Neil Dudley: Okay, do you adhere- No, no, no, I’ve got a question. Do you adhere to any third party verified humane raising standards within your farm?
Tyler Dawley: Well, we were, for a while we were Certified Humane. One of our wholesalers asked us to do that. We passed that with flying colors. So the only third party audit we currently follow is Certified Organic. We have looked into pretty much any standard that you’d care to name, and we pass all of them. But the reality is that every audit, third party audit, you stick on your label is an additional cost to your price. And at some point, as much as I’d like to be certified Audubon, certified animal welfare approved, all of these audits, it would be wonderful, we pass all of them, we believe in all of them, at some point, it doesn’t really matter. Just it’s too much expense. So, that’s kind of where we’re at. We’d pass any audit possible, but really, we want the audit to be what our customers believe. We try and sell to you. Either you believe me, or you don’t. The little label on the sticker is not going to change anything because you can kind of game that. So this is what we are, this is how we do, social media, email, newsletters, this is it. We just lay it out there for everyone to know. And if they like it, great. If they don’t, that’s okay too.

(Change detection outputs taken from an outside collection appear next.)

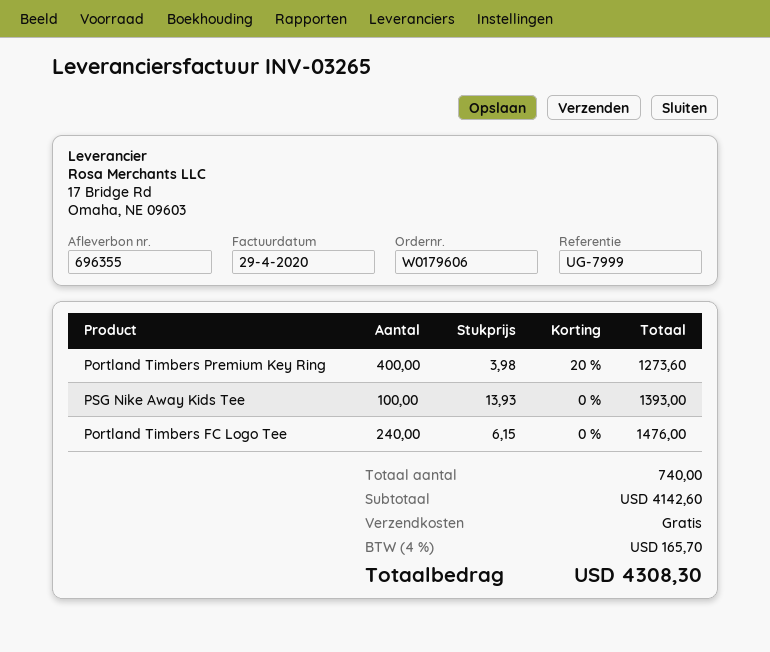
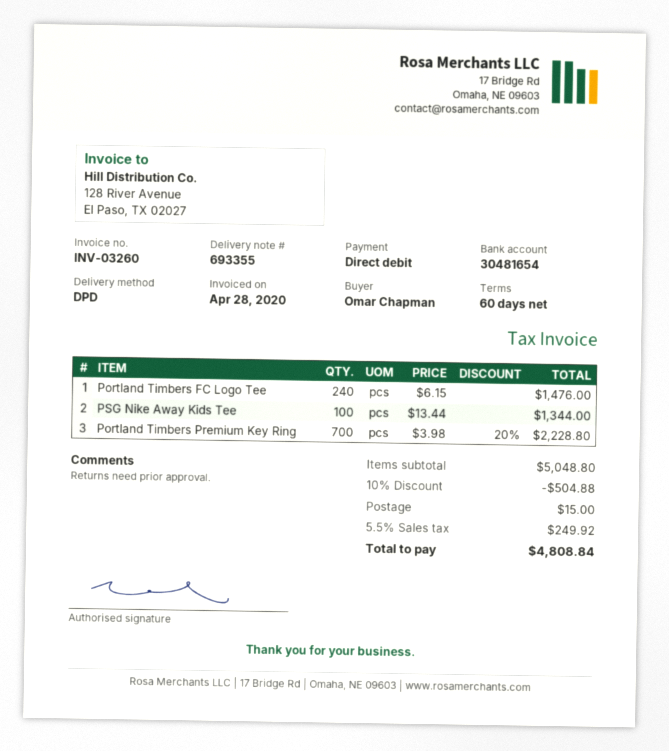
delivery note number: 696355 -> 693355
invoice number: INV-03265 -> INV-03260
invoice date: 2020-04-29 -> 2020-04-28
Portland Timbers Premium Key Ring: 400 x 3.98 - 20% = 1273.60 -> 700 x 3.98 - 20% = 2228.80
PSG Nike Away Kids Tee: 100 x 13.93 = 1393.00 -> 100 x 13.44 = 1344.00
subtotal: 4142.60 -> 5048.80
discount: none -> 10% = 504.88
shipping: 0.00 -> 15.00
tax: 4% = 165.70 -> 5.5% = 249.92
total: 4308.30 -> 4808.84

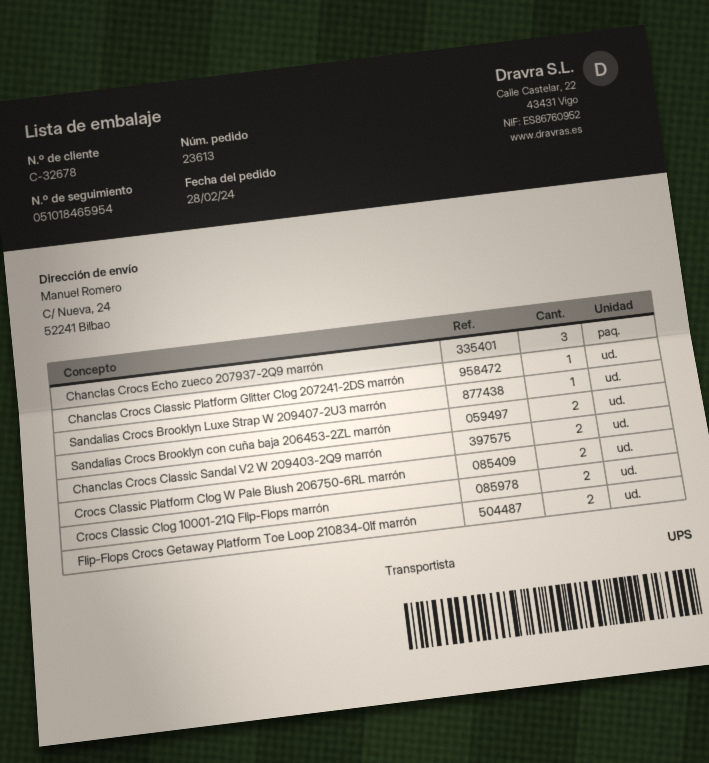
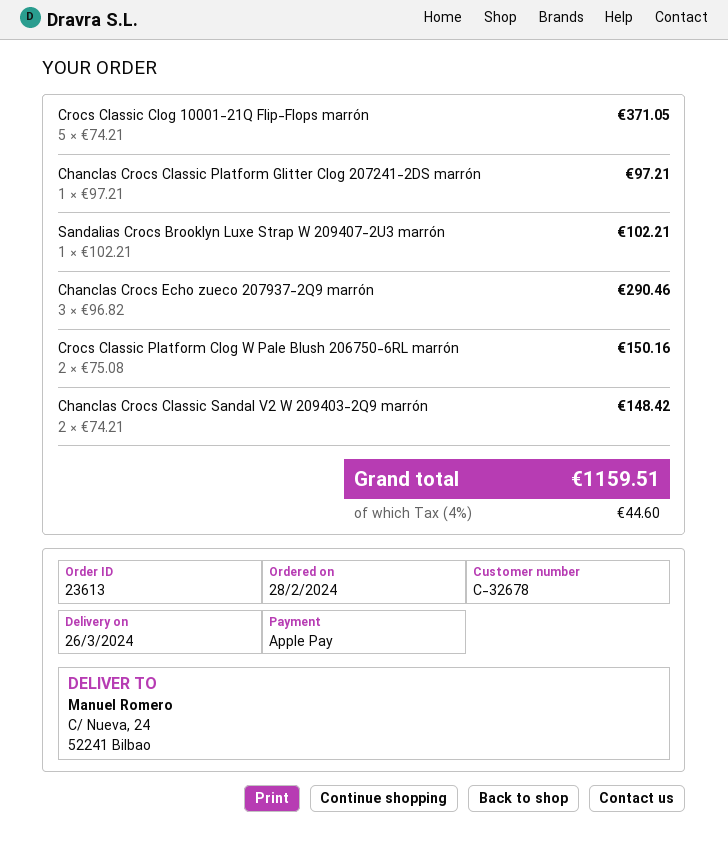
Sandalias Crocs Brooklyn con cuña baja 206453-2ZL marrón: 2 -> none
Crocs Classic Clog 10001-21Q Flip-Flops marrón: 2 -> 5
Flip-Flops Crocs Getaway Platform Toe Loop 210834-0lf marrón: 2 -> none

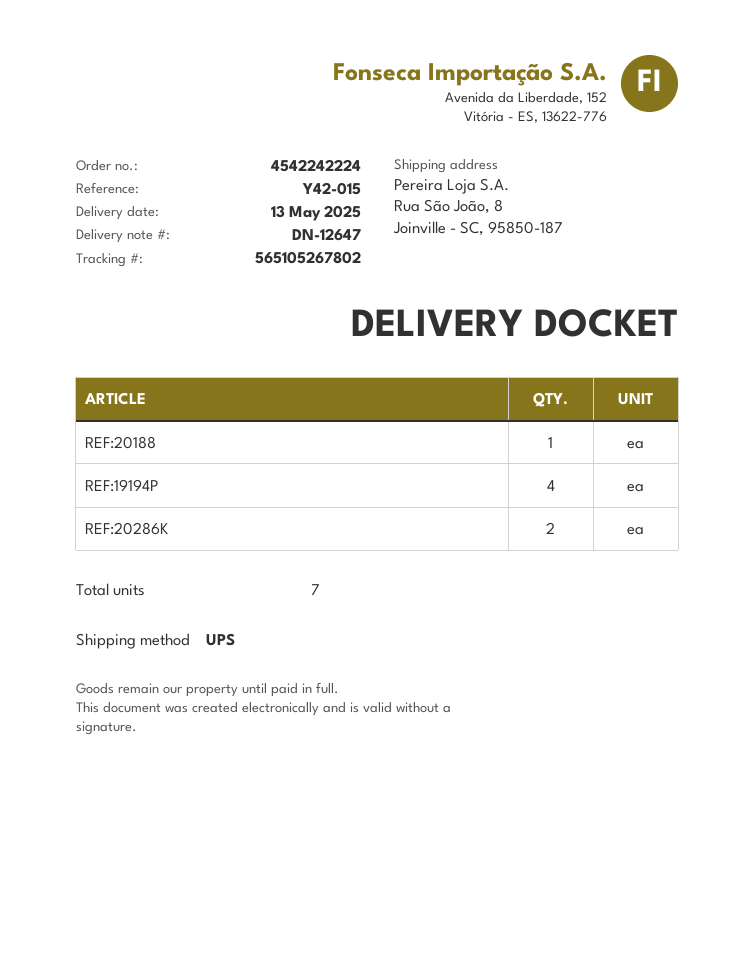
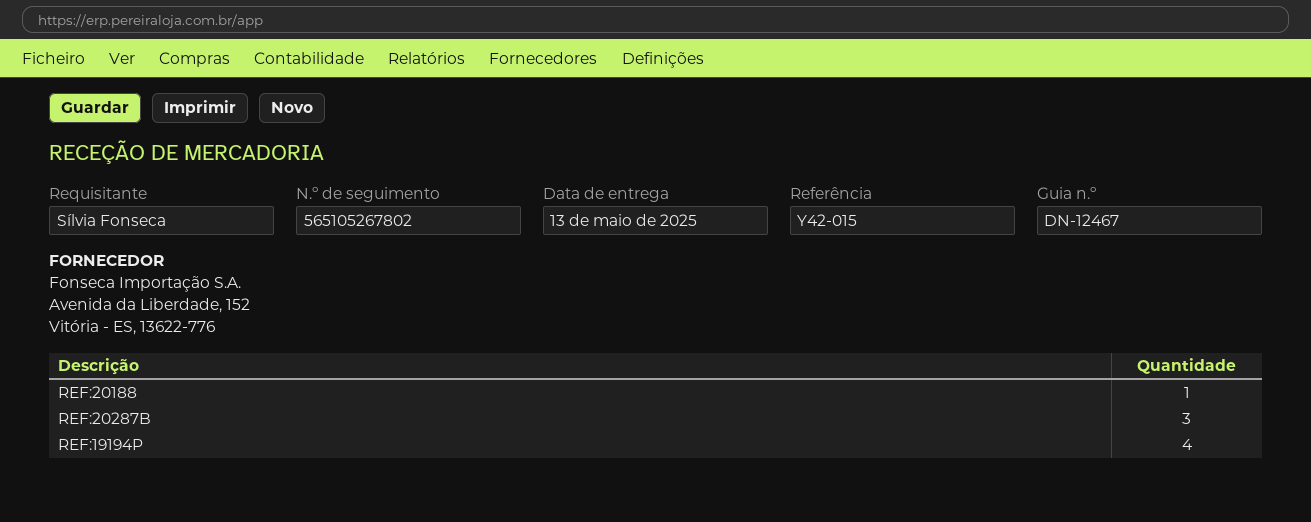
delivery note number: DN-12647 -> DN-12467
REF:20286K: 2 -> none
REF:20287B: none -> 3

Neil Dudley: Yeah, sure. I mean, and Pederson’s is a little different. We really want, like we almost have to have the sticker. So it’s fine for us all to coexist with some different takes on these things. I mean, for anybody that gets to meet you, talk to you, listen to this podcast, pretty quick, they’re going to be like, I trust Tyler. I’m interested in his product. I’m going to go check it out. And they probably aren’t even going to look for some third party sticker because they’re like geez almighty, this guy’s probably out going any- he’s probably out doing this husbandry of animals than any- some third party auditor could hold him to. He’s already- he should be the auditor of other people. I mean, that’s going to be kind of how they think about it. Where Pederson’s and the way we’ve built our business and our distribution within retail and some of these other things that we’ve grown our business up for, we highly value that third party thing. It’s like okay, yes, you can game it. We don’t game it. It is not the perfect solution. You still have to kind of audit the company you’re buying from to make sure you believe that they would follow the audit. I mean, so consumers have a tough job in front of them, actually, in my opinion, in really sorting through. That’s partly why we do the podcast. We want to help open up the curtain. There it is. What do you want to know? How can we tell you this is how it really is? And so that’s partly what you bring to the show, too. It’s just that transparent truth, like, hey, like it or not, this is what we do.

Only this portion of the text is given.